Теперь она ходила по саду и осторожно срезала ножницами цветы к обеденному столу. Клумбы опустели и имели беспорядочный вид. Доцветали разноцветные махровые гвоздики, а также левкой — наполовину в цветах, а наполовину в тонких зеленых стручьях, пахнувших капустой, розовые кусты еще давали — в третий раз за это лето — бутоны и розы, но уже измельчавшие, редкие, точно выродившиеся. Зато пышно цвели своей холодной, высокомерной красотою георгины, пионы и астры, распространяя в чутком воздухе осенний, травянистый, грустный запах. Остальные цветы после своей роскошной любви и чрезмерного обильного летнего материнства тихо осыпали на землю бесчисленные семена будущей жизни.
Близко на шоссе послышались знакомые звуки автомобильного трехтонного рожка. Это подъезжала сестра княгини Веры — Анна Николаевна Фриессе, с утра обещавшая по телефону приехать помочь сестре принимать гостей и по хозяйству.
Тонкий слух не обманул Веру. Она пошла навстречу. Через несколько минут у дачных ворот круто остановился изящный автомобиль-карета, и шофер, ловко спрыгнув с сиденья, распахнул дверцу.
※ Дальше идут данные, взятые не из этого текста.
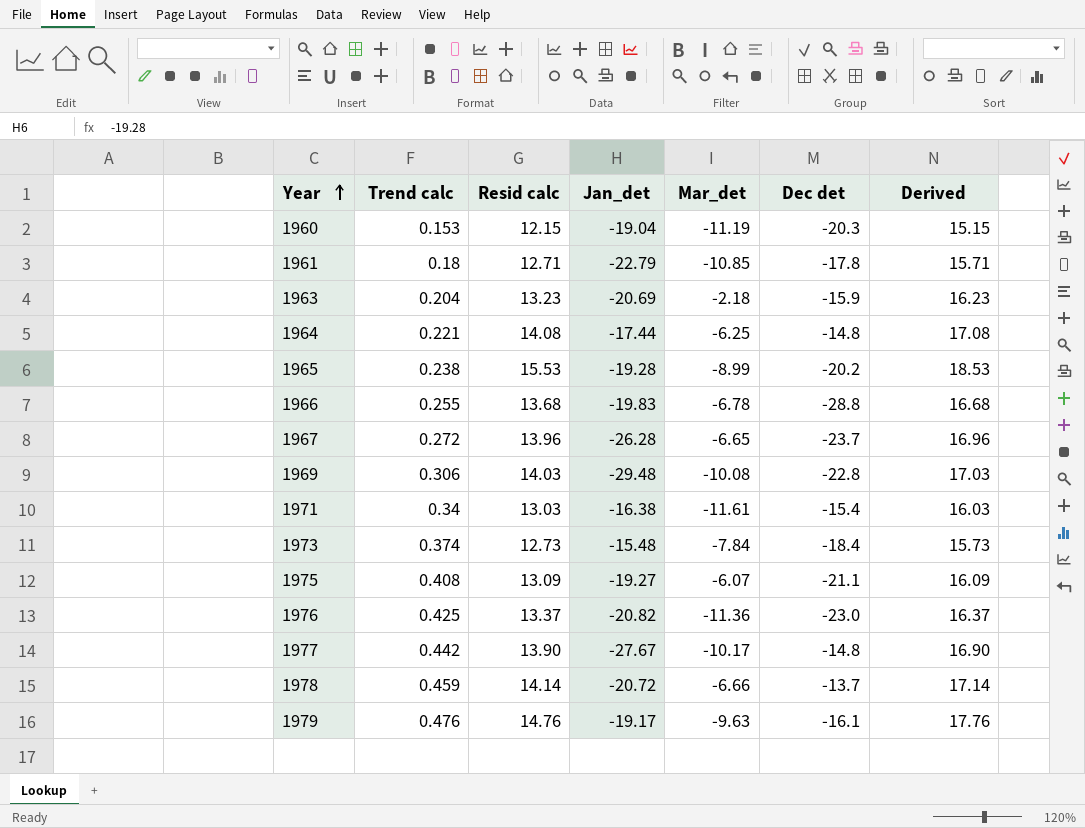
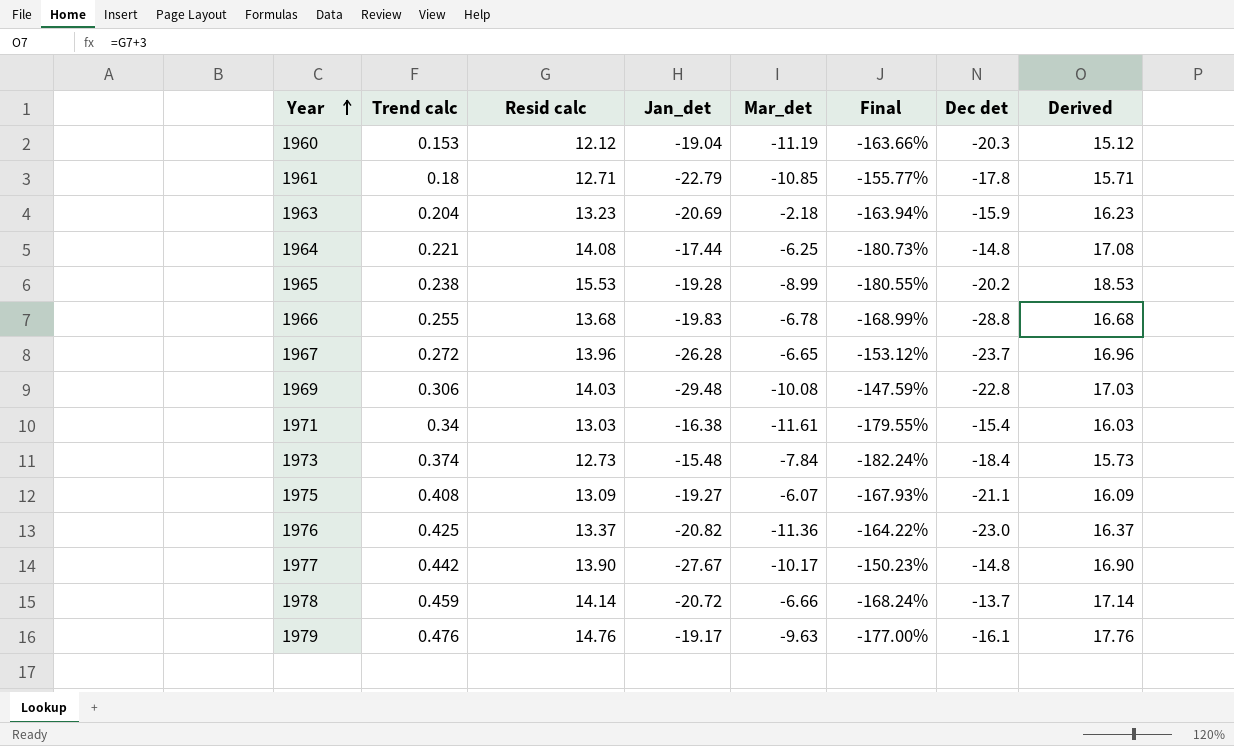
column Final | formula: none -> ([Resid calc] - [Jan_det]) / [Jan_det]
1960 | Resid calc: 12.15 -> 12.12
1960 | Derived: 15.15 -> 15.12

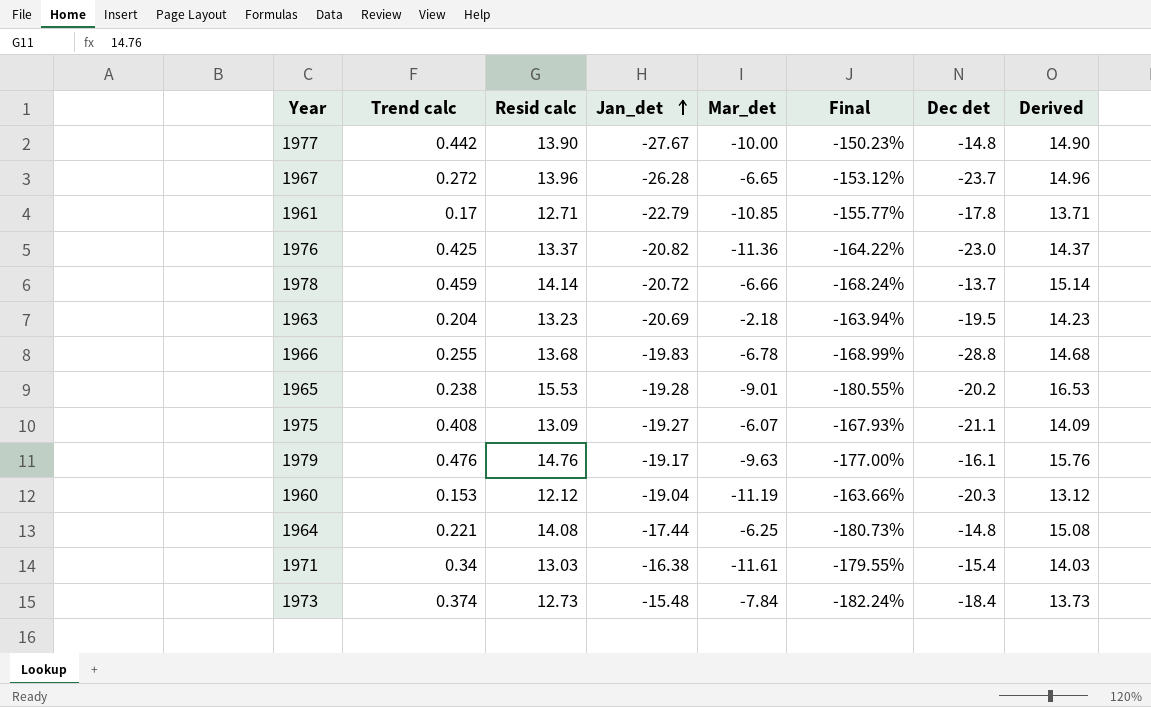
row order: Year ascending -> Jan_det ascending
column Derived | formula: [Resid calc] + 3 -> [Resid calc] + 1
row 1969: 0.306 | 14.03 | -29.48 | -10.08 | -147.59% | -22.8 | 17.03 -> none
1977 | Mar_det: -10.17 -> -10.00
1961 | Trend calc: 0.18 -> 0.17
1963 | Dec det: -15.9 -> -19.5
1965 | Mar_det: -8.99 -> -9.01

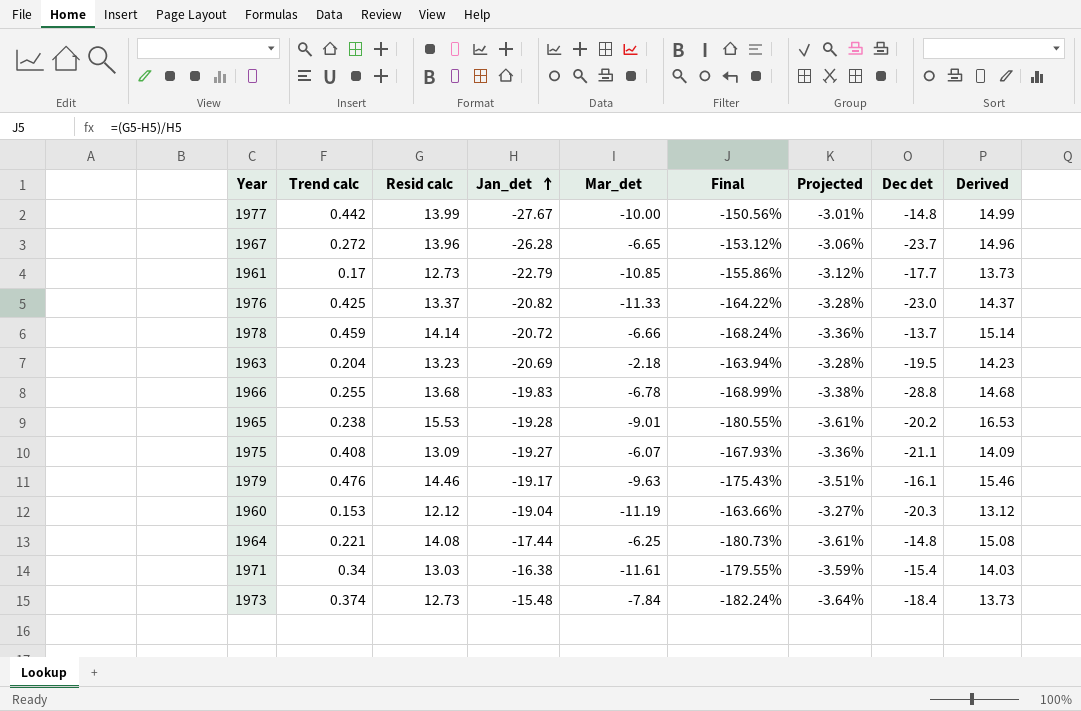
column Projected | formula: none -> [Final] * 0.02
1977 | Resid calc: 13.90 -> 13.99
1977 | Final: -150.23% -> -150.56%
1977 | Derived: 14.90 -> 14.99
1961 | Resid calc: 12.71 -> 12.73
1961 | Final: -155.77% -> -155.86%
1961 | Dec det: -17.8 -> -17.7
1961 | Derived: 13.71 -> 13.73
1976 | Mar_det: -11.36 -> -11.33
1979 | Resid calc: 14.76 -> 14.46
1979 | Final: -177.00% -> -175.43%
1979 | Derived: 15.76 -> 15.46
Сестры радостно поцеловались. Они с самого раннего детства были привязаны друг к другу теплой и заботливой дружбой. По внешности они до странного не были схожи между собою. Старшая, Вера, пошла в мать, красавицу англичанку, своей высокой гибкой фигурой, нежным, но холодным и гордым лицом, прекрасными, хотя довольно большими руками и той очаровательной покатостью плеч, какую можно видеть на старинных миниатюрах. Младшая — Анна, — наоборот, унаследовала монгольскую кровь отца, татарского князя, дед которого крестился только в начале XIX столетия и древний род которого восходил до самого Тамерлана, или Ланг-Темира, как с гордостью называл ее отец, по-татарски, этого великого кровопийцу. Она была на полголовы ниже сестры, несколько широкая в плечах, живая и легкомысленная, насмешница. Лицо ее сильно монгольского типа с довольно заметными скулами, с узенькими глазами, которые она к тому же по близорукости щурила, с надменным выражением в маленьком, чувственном рте, особенно в слегка выдвинутой вперед полной нижней губе, — лицо это, однако, пленяло какой-то неуловимой и непонятной прелестью, которая заключалась, может быть, в улыбке, может быть, в глубокой женственности всех черт, может быть, в пикантной, задорно-кокетливой мимике. Ее грациозная некрасивость возбуждала и привлекала внимание мужчин гораздо чаще и сильнее, чем аристократическая красота ее сестры.